▶ _THE PROBLEM_
From the material below, copy every line in which the word "weight" occurs.

▶ _AVAILABLE DATA_
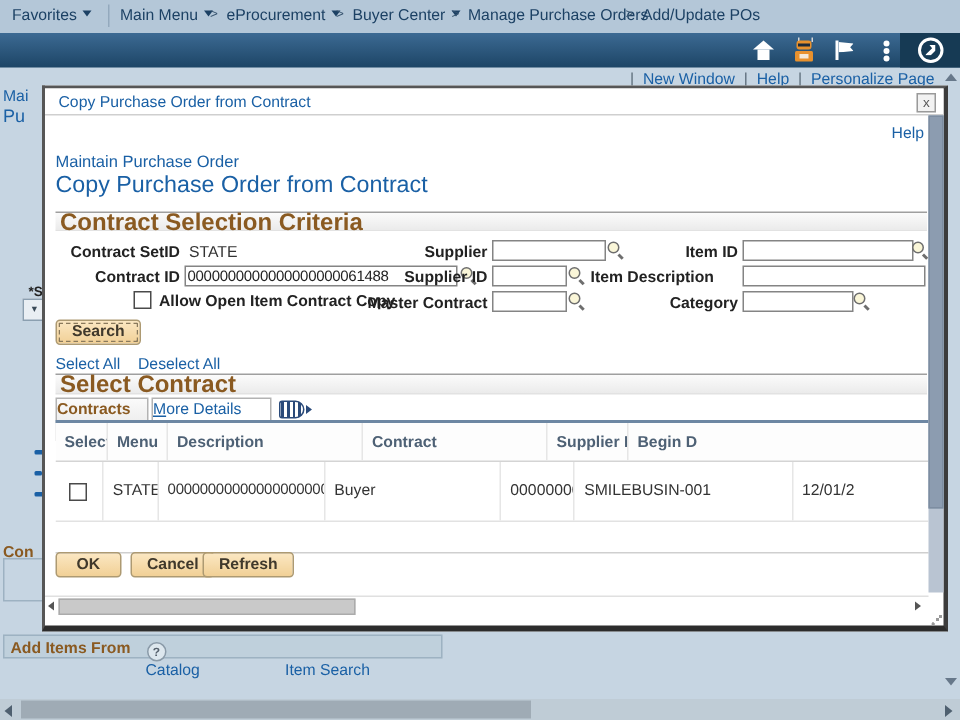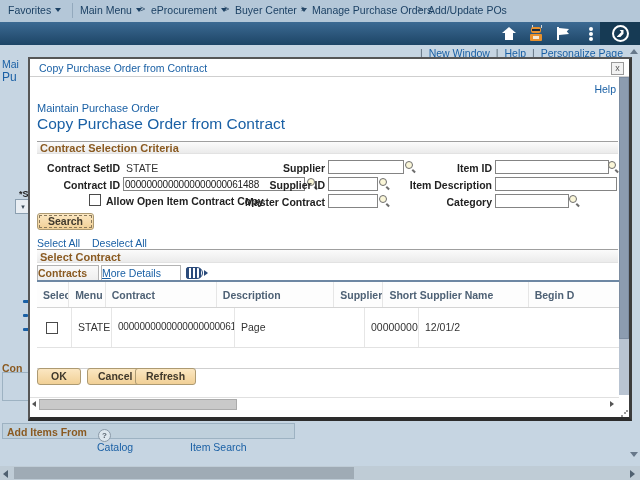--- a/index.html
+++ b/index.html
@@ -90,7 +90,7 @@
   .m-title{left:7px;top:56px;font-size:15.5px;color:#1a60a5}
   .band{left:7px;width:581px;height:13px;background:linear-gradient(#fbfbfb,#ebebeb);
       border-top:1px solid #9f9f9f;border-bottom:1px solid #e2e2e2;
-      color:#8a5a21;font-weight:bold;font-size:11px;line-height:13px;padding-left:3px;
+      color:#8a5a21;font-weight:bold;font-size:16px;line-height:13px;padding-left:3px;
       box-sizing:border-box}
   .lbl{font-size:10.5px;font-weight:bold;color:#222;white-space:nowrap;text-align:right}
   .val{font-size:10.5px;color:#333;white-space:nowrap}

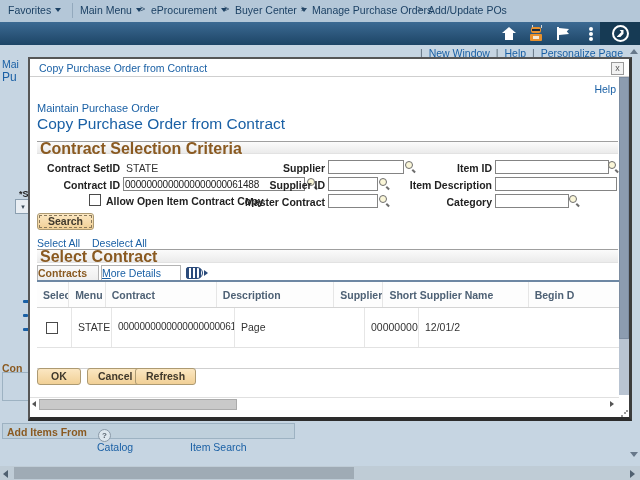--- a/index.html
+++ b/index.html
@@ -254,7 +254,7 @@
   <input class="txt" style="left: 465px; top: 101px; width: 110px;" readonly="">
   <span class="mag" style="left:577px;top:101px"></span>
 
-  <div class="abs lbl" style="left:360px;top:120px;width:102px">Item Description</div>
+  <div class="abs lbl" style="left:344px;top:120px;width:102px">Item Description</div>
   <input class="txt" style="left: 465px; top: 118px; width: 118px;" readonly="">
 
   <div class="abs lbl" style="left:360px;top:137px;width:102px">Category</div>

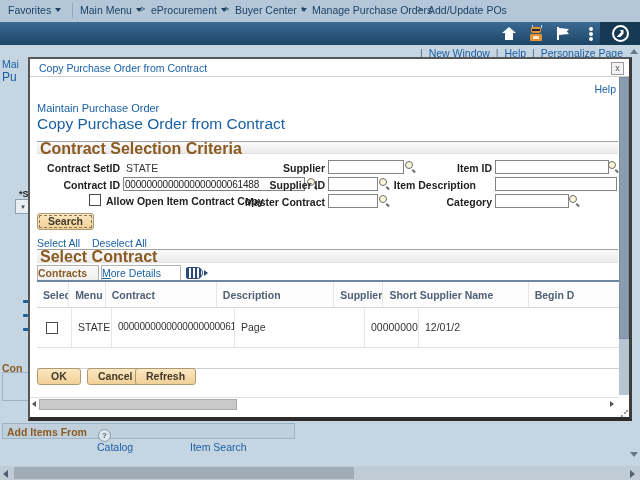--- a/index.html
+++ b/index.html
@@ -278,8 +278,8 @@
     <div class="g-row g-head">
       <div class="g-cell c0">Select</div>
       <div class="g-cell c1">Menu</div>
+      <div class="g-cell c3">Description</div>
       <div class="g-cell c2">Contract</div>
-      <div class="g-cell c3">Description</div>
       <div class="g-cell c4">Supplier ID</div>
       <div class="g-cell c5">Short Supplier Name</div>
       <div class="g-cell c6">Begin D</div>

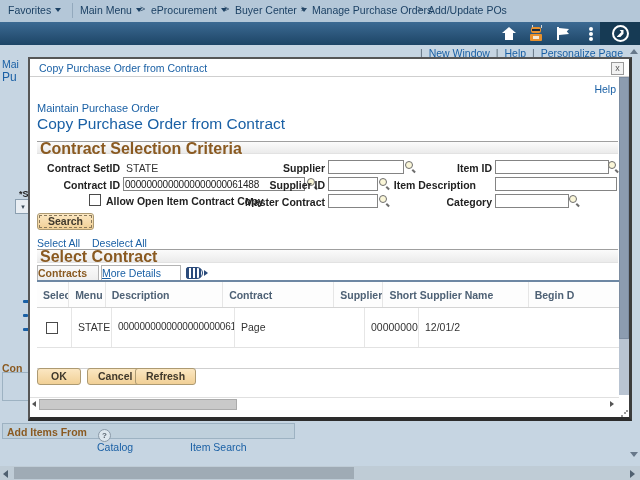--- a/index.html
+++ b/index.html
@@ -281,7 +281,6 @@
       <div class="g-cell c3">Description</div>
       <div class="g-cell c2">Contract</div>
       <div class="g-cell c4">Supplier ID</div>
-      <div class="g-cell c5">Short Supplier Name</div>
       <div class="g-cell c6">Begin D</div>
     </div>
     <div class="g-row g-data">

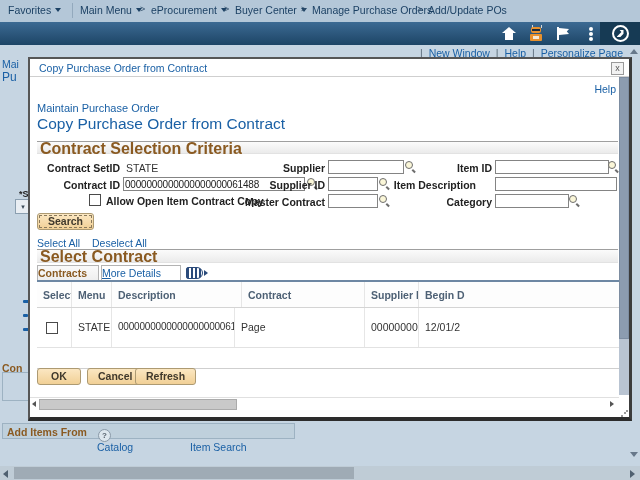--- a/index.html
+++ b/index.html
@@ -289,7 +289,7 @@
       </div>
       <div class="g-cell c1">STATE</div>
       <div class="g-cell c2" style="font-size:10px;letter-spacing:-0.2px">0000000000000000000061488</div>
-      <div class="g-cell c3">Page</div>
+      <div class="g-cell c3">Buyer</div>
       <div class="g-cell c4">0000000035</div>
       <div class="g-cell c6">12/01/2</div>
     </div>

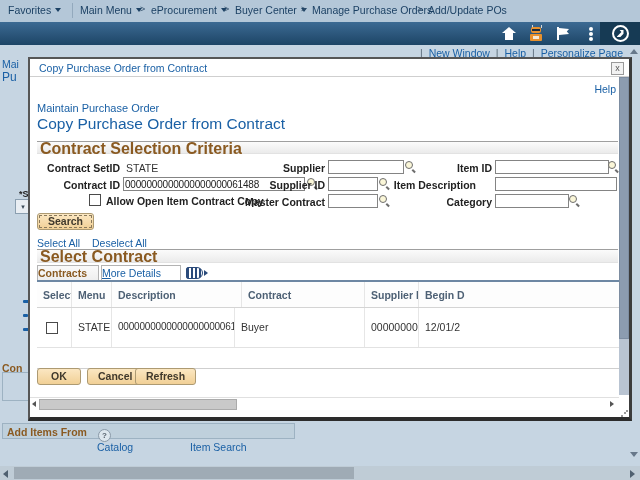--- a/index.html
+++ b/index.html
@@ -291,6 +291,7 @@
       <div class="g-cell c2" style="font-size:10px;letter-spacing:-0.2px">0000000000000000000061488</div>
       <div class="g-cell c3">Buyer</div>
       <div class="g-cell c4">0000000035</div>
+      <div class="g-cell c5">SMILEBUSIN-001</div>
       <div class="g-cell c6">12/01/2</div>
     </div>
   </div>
--
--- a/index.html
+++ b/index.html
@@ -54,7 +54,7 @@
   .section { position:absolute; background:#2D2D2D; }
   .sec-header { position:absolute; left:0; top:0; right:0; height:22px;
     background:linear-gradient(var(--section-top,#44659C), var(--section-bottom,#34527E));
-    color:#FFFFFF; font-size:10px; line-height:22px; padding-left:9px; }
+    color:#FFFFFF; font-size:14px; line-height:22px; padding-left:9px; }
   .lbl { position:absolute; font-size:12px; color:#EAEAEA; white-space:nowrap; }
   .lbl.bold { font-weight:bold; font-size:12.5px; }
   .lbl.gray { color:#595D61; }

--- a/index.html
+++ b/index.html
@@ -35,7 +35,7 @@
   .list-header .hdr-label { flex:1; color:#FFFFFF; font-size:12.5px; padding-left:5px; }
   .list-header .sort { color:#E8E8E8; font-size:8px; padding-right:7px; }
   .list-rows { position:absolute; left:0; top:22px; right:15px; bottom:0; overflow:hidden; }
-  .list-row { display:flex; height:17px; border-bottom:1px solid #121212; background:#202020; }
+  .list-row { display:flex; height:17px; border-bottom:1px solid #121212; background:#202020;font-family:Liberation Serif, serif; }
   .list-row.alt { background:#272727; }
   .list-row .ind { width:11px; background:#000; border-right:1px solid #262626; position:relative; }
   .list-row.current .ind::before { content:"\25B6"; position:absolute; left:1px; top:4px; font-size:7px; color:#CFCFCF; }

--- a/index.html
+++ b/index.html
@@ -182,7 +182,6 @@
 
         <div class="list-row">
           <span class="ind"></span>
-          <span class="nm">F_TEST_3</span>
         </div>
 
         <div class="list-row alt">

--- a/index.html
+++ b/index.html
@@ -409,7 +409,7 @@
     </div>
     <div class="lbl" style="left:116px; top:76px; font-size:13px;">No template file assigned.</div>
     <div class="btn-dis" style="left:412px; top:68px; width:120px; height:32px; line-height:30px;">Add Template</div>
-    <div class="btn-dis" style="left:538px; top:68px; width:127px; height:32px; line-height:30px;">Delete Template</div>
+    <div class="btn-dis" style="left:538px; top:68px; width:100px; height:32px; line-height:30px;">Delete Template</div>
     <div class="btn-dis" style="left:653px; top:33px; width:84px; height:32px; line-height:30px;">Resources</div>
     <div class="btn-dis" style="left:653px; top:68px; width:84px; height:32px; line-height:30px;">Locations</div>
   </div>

▶ _RESULT_
-      color:#8a5a21;font-weight:bold;font-size:11px;line-height:13px;padding-left:3px;
+      color:#8a5a21;font-weight:bold;font-size:16px;line-height:13px;padding-left:3px;
   .lbl{font-size:10.5px;font-weight:bold;color:#222;white-space:nowrap;text-align:right}
   .lbl.bold { font-weight:bold; font-size:12.5px; }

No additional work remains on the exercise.